Effective competitor
In an e-mail to ITWeb, Cell C says this application is a required governance process under the regulatory framework, triggered by TPC's increase in shareholding from 49.5% to 53.5%.
According to the telco, as TPC will become the majority and controlling shareholder of Cell C, the filing with ICASA and the Competition Commission is a necessary step in fulfilling these regulatory requirements.
"TPC is acquiring an additional 4.04% of the shareholding in Cell C. The proceeding is part of a governance process, and it should be emphasised that Cell C will continue to hold its ECS, ECNS and spectrum licences and the services will continue to be provided by Cell C."
Cell C believes the proposed transaction will better enable it to compete effectively, benefitting from strengthened strategic shareholder guidance to unlock greater opportunities for success and support our new strategic direction.
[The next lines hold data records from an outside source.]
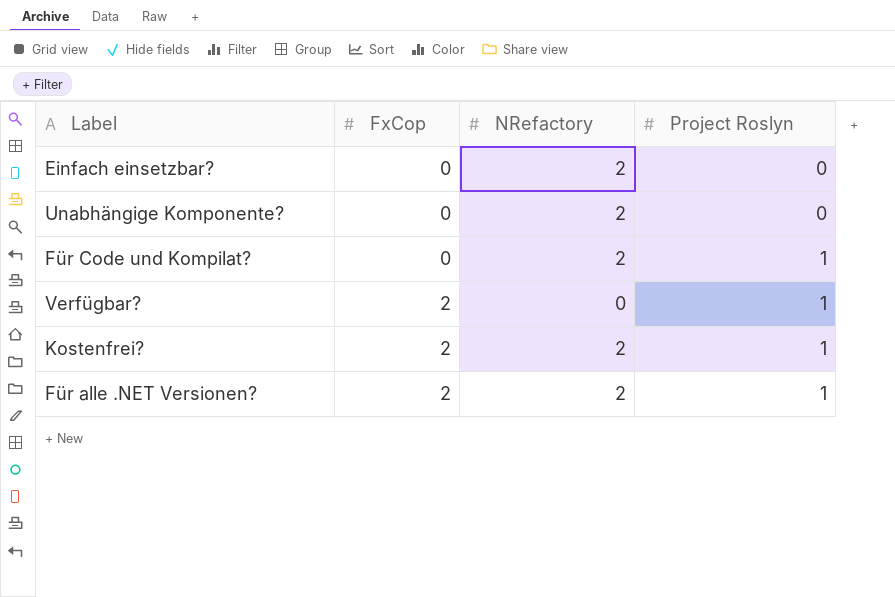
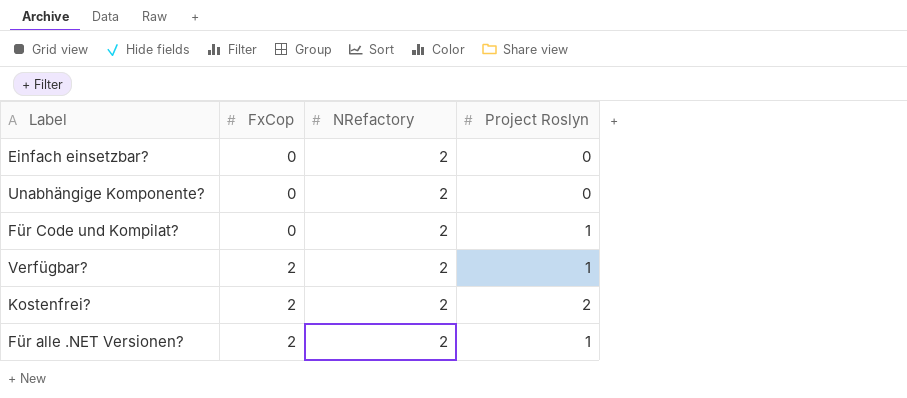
Verfügbar? | NRefactory: 0 -> 2
Kostenfrei? | Project Roslyn: 1 -> 2

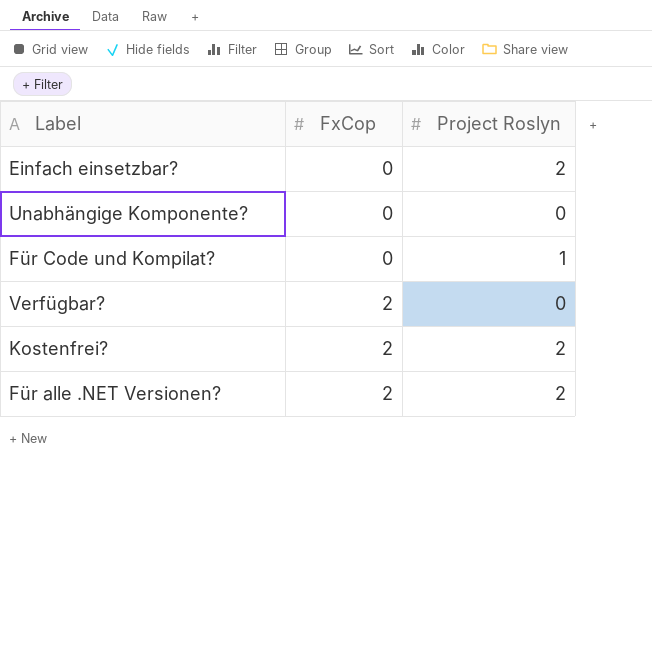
column NRefactory | position: 3 -> none
Einfach einsetzbar? | Project Roslyn: 0 -> 2
Verfügbar? | Project Roslyn: 1 -> 0
Für alle .NET Versionen? | Project Roslyn: 1 -> 2

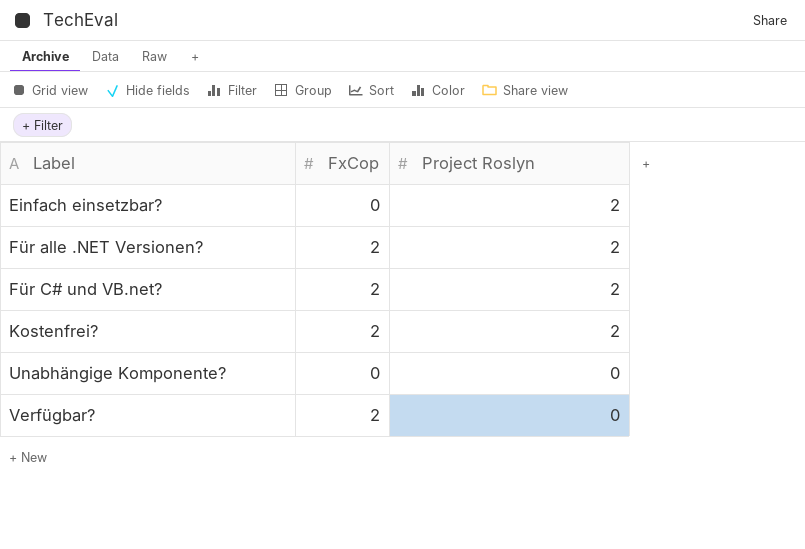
row order: FxCop ascending -> Label ascending
row Für Code und Kompilat?: 0 | 1 -> none
row Für C# und VB.net?: none -> 2 | 2

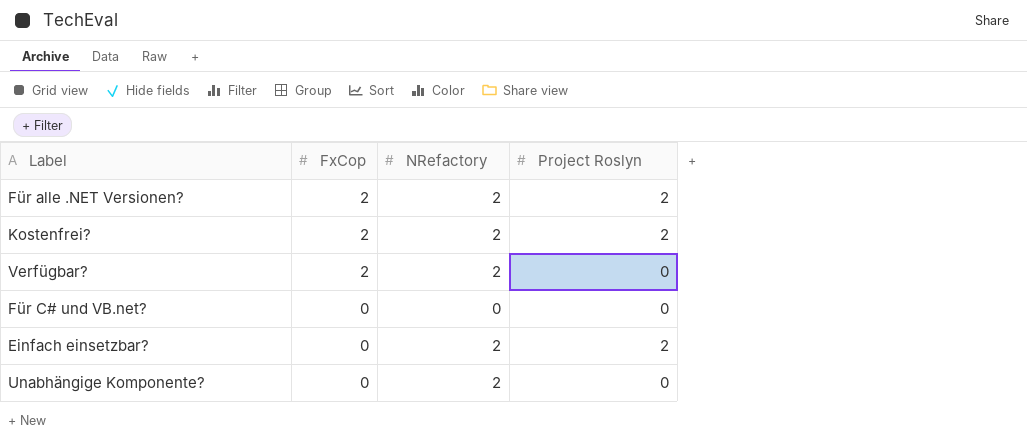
row order: Label ascending -> FxCop descending
column NRefactory | position: none -> 3
Für C# und VB.net? | FxCop: 2 -> 0
Für C# und VB.net? | Project Roslyn: 2 -> 0

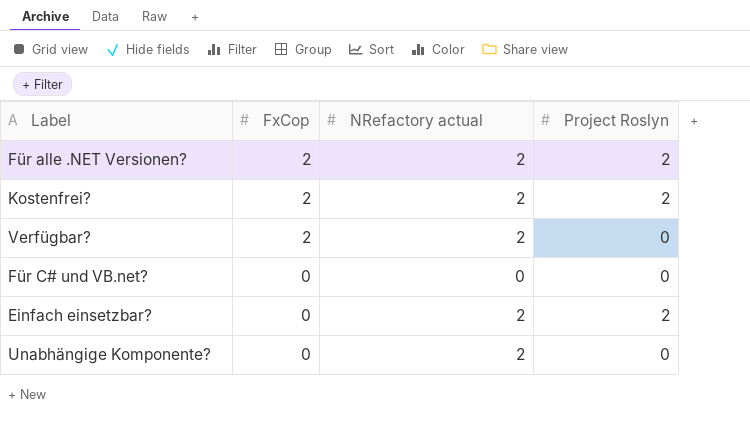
column name: NRefactory -> NRefactory actual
"The approval of the transaction is important as it will benefit Cell C and its stakeholders (customers, employees, and shareholders) resulting in a more sustainable, viable and pro-competitive Cell C that is better able to serve its customers and grow its market share in a sustainable manner.
"We will be guided by the applicable laws on the process and the outcome will be made public by the Regulator in due course," it concludes.